Laws that don’t work

I object to a great many laws on philosophical grounds. These are laws that attempt to govern my behaviour for my own good (and occasionally against my will), based upon the dubious notion that the State knows best. I don’t want a right-wing daddy state setting curfews and doling out punishments; nor do I want a left-wing mommy state swaddling me in protective legislation and bottle-feeding me a basic living stipend. I am an adult, and would like to be treated as such.

I object to most of these laws for another, simpler reason: they don’t work.

(If you must have an example, the War on Some Drugs provides an excellent one. This post is, however, more or less a theoretical exercise.)

I don’t understand how one can argue for one’s favourite piece of busybody legislation in the face of statistics. It’s particularly galling in the case of these sorts of laws, which are intended to curb a specific behaviour. If this behaviour hasn’t diminished after the law has been in place for some time, the law is a failure. It is, among other things, a waste of money that could otherwise be spent on useful things (repairing bridges, for example).
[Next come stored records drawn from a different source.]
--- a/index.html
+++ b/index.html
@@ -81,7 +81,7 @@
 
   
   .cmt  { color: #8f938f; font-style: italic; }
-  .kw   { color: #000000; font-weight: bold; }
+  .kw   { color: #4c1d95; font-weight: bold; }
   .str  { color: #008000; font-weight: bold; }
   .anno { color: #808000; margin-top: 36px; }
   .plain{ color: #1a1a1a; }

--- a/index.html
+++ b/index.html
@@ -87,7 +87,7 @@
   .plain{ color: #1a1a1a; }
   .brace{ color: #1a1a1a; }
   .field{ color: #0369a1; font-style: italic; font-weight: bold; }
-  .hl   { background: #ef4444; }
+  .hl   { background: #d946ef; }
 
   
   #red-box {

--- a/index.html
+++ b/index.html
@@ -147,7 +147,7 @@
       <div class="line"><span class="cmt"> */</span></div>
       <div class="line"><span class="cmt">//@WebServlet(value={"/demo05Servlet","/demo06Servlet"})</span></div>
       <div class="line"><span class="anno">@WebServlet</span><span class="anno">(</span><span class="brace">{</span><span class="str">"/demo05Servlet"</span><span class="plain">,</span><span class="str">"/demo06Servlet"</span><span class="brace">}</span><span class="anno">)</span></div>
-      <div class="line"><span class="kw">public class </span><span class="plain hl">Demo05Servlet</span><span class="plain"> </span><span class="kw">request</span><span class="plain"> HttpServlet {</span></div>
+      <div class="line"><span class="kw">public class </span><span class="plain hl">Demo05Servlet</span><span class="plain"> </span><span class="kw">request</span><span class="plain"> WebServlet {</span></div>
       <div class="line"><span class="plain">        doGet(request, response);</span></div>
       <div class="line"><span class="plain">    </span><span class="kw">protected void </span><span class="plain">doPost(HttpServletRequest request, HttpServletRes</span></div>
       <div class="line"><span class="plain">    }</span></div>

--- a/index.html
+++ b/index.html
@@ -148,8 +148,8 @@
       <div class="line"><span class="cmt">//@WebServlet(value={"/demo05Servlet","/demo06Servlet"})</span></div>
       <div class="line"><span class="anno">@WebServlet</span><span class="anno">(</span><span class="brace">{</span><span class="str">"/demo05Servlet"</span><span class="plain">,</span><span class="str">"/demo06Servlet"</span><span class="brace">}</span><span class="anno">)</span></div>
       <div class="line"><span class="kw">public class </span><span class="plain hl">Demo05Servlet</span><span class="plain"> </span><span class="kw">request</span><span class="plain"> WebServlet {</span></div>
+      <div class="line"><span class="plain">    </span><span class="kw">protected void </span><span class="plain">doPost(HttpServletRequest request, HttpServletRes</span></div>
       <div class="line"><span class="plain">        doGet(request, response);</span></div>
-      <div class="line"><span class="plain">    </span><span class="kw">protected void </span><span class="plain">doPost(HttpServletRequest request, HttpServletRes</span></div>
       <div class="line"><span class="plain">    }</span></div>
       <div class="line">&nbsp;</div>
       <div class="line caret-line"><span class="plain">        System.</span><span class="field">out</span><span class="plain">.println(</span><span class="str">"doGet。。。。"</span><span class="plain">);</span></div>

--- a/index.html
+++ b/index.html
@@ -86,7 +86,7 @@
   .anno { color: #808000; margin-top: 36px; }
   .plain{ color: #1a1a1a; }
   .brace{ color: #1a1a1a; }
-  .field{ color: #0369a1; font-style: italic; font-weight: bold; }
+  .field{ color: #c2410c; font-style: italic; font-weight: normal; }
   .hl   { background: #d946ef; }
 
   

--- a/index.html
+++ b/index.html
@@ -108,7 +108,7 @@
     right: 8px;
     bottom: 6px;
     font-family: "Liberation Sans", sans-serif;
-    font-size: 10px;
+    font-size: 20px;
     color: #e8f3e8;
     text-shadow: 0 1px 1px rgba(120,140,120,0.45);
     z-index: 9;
Some apologists have told me that, even if they don’t work, these laws are necessary — that their absence would imply approval of whatever vice they’re intended to prevent.  Law, however, is not morality; a thing may be legal but immoral (mass surveillance comes to mind), and another may be illegal but morally inoffensive (jaywalking, for example).  Using the law as a moral crutch is negligent and oafish.  Using the law to impose your own standards of behaviour upon others under the sanctimonious aegis of morality is despicable.